The evolving novel of the Affordable Care Act is preparing to add a chapter. The Centers for Medicare and Medicaid Services (CMS) whipped up a 116-page draft proposing a rule to limit profit margins on Medicare plans and prescription benefit programs. The draft was sent to the White House last Thursday, and has since been posted on the Federal Register for all to examine.
Starting today, a 60-day comment period on the proposed rule has commenced. The Office of Information and Regulatory Affairs (OIRA) has issued the proposal and made it live for discussion. Prior to finalizing the rule, CMS will regard each comment received during this time.
The rule is a further enforcement of the medical loss ratio on Medicare Advantage and Medicare Part D (prescription drug coverage). It would require both programs to spend 85 percent of their premium income on patient-related expenses rather than internal costs. The proposal stated that proper expenditures would include “clinical services, prescription drugs, quality improving activities, and direct benefits to beneficiaries.”

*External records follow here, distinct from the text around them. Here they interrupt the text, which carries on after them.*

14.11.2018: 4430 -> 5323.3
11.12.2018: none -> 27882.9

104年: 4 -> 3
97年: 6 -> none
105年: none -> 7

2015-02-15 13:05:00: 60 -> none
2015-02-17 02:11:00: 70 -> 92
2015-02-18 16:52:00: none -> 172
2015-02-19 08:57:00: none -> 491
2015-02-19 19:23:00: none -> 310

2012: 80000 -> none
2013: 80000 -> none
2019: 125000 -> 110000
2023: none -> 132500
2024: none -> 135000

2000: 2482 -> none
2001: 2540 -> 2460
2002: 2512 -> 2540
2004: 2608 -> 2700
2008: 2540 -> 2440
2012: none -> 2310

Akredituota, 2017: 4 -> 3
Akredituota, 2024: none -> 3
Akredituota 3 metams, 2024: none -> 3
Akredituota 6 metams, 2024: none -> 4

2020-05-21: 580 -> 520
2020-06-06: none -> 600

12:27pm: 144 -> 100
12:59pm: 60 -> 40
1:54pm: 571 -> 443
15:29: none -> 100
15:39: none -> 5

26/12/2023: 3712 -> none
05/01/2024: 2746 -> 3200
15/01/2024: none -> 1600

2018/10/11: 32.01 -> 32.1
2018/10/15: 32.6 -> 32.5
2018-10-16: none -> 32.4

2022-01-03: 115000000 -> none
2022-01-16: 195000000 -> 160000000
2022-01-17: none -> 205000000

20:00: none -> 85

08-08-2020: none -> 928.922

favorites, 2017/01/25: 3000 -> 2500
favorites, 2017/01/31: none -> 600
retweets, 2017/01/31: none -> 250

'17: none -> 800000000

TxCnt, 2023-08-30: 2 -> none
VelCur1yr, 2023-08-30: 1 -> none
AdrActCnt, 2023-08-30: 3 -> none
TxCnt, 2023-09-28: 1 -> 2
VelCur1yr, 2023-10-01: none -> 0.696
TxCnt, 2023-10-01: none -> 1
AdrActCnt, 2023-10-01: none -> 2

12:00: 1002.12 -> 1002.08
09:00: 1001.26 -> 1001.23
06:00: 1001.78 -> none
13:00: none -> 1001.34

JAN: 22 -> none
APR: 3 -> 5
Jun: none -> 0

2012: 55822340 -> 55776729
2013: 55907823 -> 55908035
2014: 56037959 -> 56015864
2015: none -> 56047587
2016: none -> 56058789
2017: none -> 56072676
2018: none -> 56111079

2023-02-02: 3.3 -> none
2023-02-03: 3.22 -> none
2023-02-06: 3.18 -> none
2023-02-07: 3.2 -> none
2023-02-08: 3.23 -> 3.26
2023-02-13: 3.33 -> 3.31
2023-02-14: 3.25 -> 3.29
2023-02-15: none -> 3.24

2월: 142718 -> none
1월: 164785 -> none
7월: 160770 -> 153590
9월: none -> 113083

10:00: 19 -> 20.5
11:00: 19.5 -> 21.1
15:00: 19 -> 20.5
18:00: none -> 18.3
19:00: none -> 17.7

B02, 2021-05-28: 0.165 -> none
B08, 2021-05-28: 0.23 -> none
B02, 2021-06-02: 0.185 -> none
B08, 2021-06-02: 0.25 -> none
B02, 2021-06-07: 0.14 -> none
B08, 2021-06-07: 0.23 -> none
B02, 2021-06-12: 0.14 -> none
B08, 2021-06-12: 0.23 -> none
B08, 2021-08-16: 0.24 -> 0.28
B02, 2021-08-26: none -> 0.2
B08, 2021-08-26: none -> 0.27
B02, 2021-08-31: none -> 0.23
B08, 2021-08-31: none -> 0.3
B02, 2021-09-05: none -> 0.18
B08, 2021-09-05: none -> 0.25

Of course, that leaves a limit of 15 percent for profits and business-related costs, as the health care law outlined previously. As other rules have been proposed and drafted for finalization, this particular one has been on the mind of the medical and insurance industries for quite some time. Medicare Advantage plans are a key component of the private insurance market, and with stringent limitations such as these, insurers will experience a significant impact.
The new application of the medical loss ratio to Medicare Parts A and D holds an economic impact of over $100 million, creating a substantial economic change.
Cuts in government funding for Medicare Advantage were also announced by CMS last week, in addition to the profit margin rule. The current cuts are estimated at $11 billion by an industry trade group. Presently, insurers receive a fixed rate per Medicare Advantage member from the government to reimburse providers. In fee-for-service Medicare plans, the government pays providers based on their service cost.
Karen Ignani of America’s Health Insurance Plans (AHIP) says, “these changes will disrupt coverage for Medicare Advantage beneficiaries at a time when evidence clearly demonstrates that Medicare Advantage provides higher-quality care than the fee-for-service part of Medicare.”
According to Reuters, health insurer shares dropped today as companies like Humana, Inc. stated that the proposed cuts in government funding “would affect its growth in 2014.” Humana’s shares dropped as much as 10 percent following the statement. UnitedHealth Group, Cigna, and Aetna also fell a bit on Tuesday.
Approximately 14 million Americans are insured by Medicare Advantage plans, says AHIP, and reduced funding will make a large dent in the insurance industry. This is where the medical loss ratio will be useful, however: as the government pulls their funding, the insurers are expected to pay more on their own income.
Humana is speaking out, saying these rates are much too low. They insure about 2 million Medicare Advantage members, and the proposed payment rates for 2014 suggest a mid-single-digit decline in rates for the company, they claim. However, the rate reduction should come as no surprise, as Medicare Advantage rate changes have been part of the health reform law since the beginning.
CMS also reported that Medicare Advantage rates have dropped by 10 percent since March 2010 when the ACA was passed.
Both of the proposed rules for Medicare, including cuts in funding and the medical loss ratio adjustment, will be finalized and published on April 1, according to CMS. The 60-day comment period is also open to opinions on the reduction in payment rates for Medicare Advantage.